Staci March, the school’s dean of students, says it’s the final straw. The school has given him “a hundred” chances. Maybe more than a hundred.
“You’re expelled,” she tells him.
Though Carlos begs to be allowed to finish out the year; though he bolts from the office and tries to run back to class, though he screams “I trusted you people!” at Zuniga and March in a voice choked with tears, the administrators appear unmoved. “Take it like a man, Carlos,” says March.
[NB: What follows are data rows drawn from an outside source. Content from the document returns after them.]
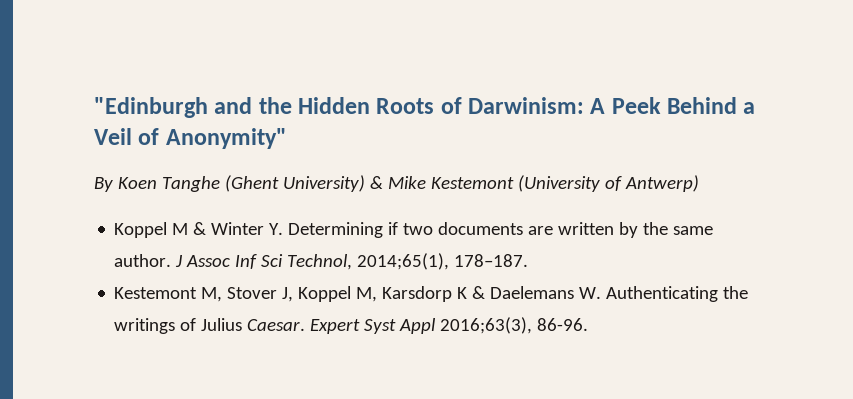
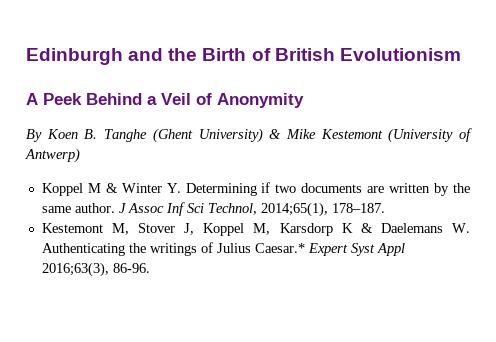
[94,97,208,118] "Edinburgh -> [26,48,123,65] Edinburgh
[298,97,585,114] Hidden Roots of Darwinism: -> [202,48,461,61] Birth of British Evolutionism //
[165,128,287,149] Anonymity" -> [217,93,304,108] Anonymity
(157, 183) none -> [84,129,98,139] B.
[247,319,306,331] Caesar. -> [254,243,305,253] Caesar.*

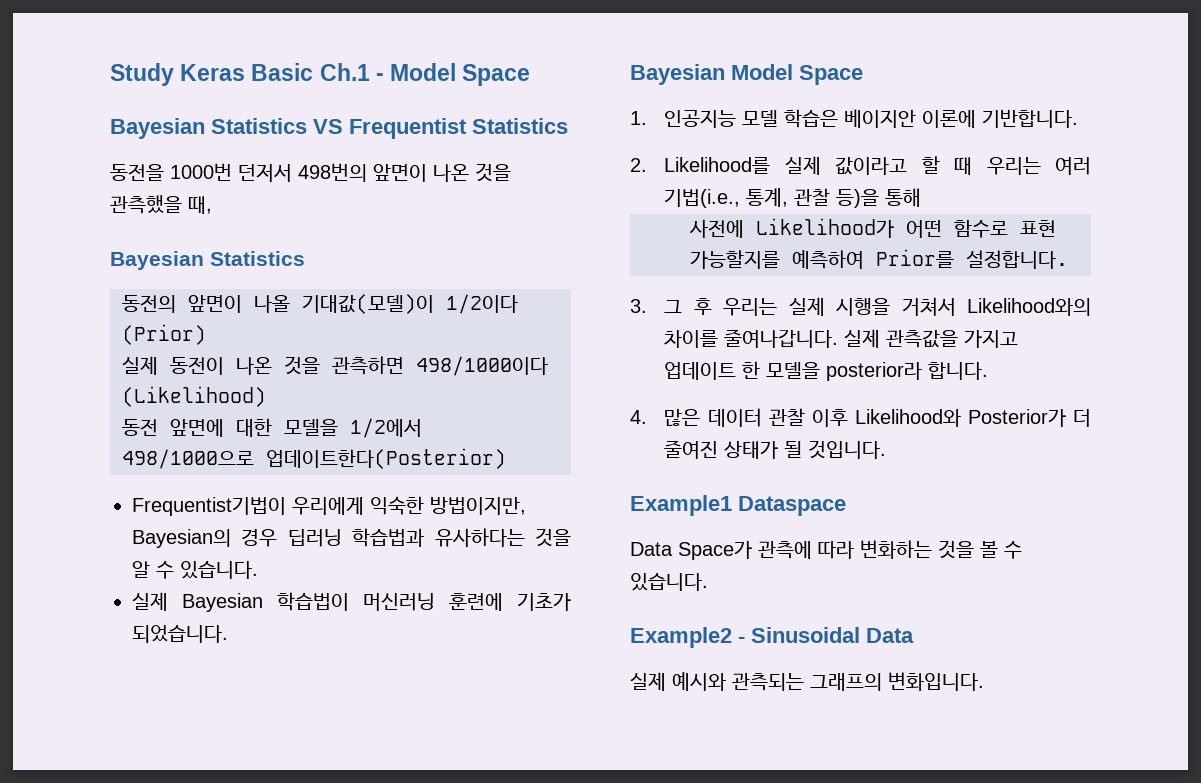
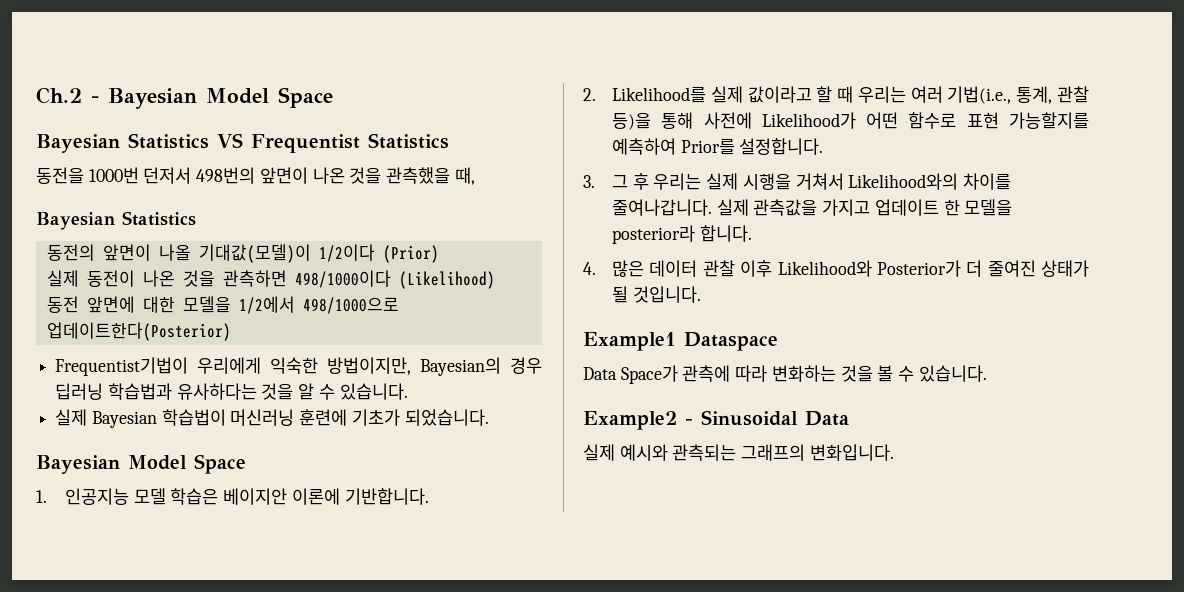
[110,63,384,86] Study Keras Basic Ch.1 - -> [36,87,197,109] Ch.2 - Bayesian
(922, 197) // -> (694, 120) none

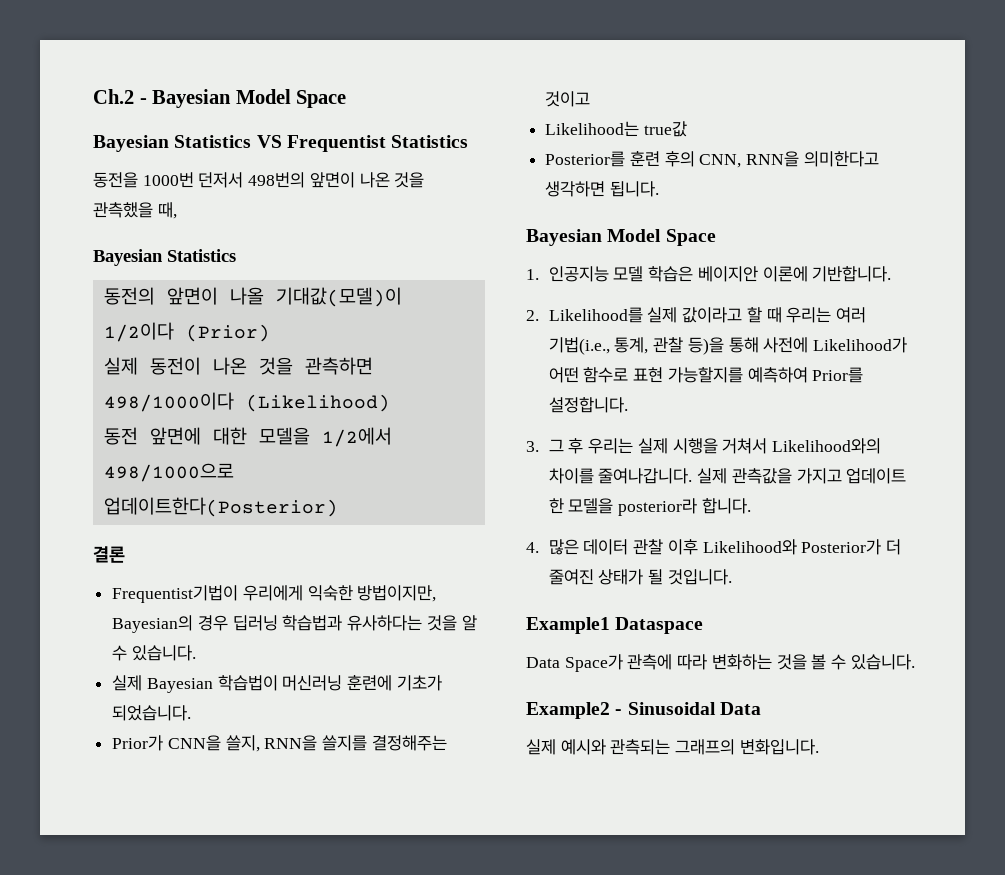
(231, 331) none -> [93,546,125,563] // 결론
(489, 417) none -> [112,735,447,752] [545,91,591,107] [545,121,687,137] [545,151,879,168] [545,181,659,197] // Prior가 CNN을 쓸지, RNN을 쓸지를 결정해주는 것이고 // Likelihood는 true값 // Posterior를 훈련 후의 CNN, RNN을 의미한다고 생각하면 됩니다.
“I’m not a man! I’m a boy!” Carlos cries.
“Don’t back-talk me,” she replies.
“Y’all just want me to end up in jail!” he wails as he’s dragged out of school on the gun-side of an armed police officer. “Maybe I’ll get a real education there!”
“Who knows what’ll happen to him now,” Zuniga says when asked about this exchange later in the day. “I kind of feel sorry for the kid. But he’s got to learn there are consequences to his actions.”
As this drama unfolds, Pilar packs Luca into his stroller and begins the 35-minute walk to her foster home through the windy chill of this early spring day.
All this, and it’s not even noon yet.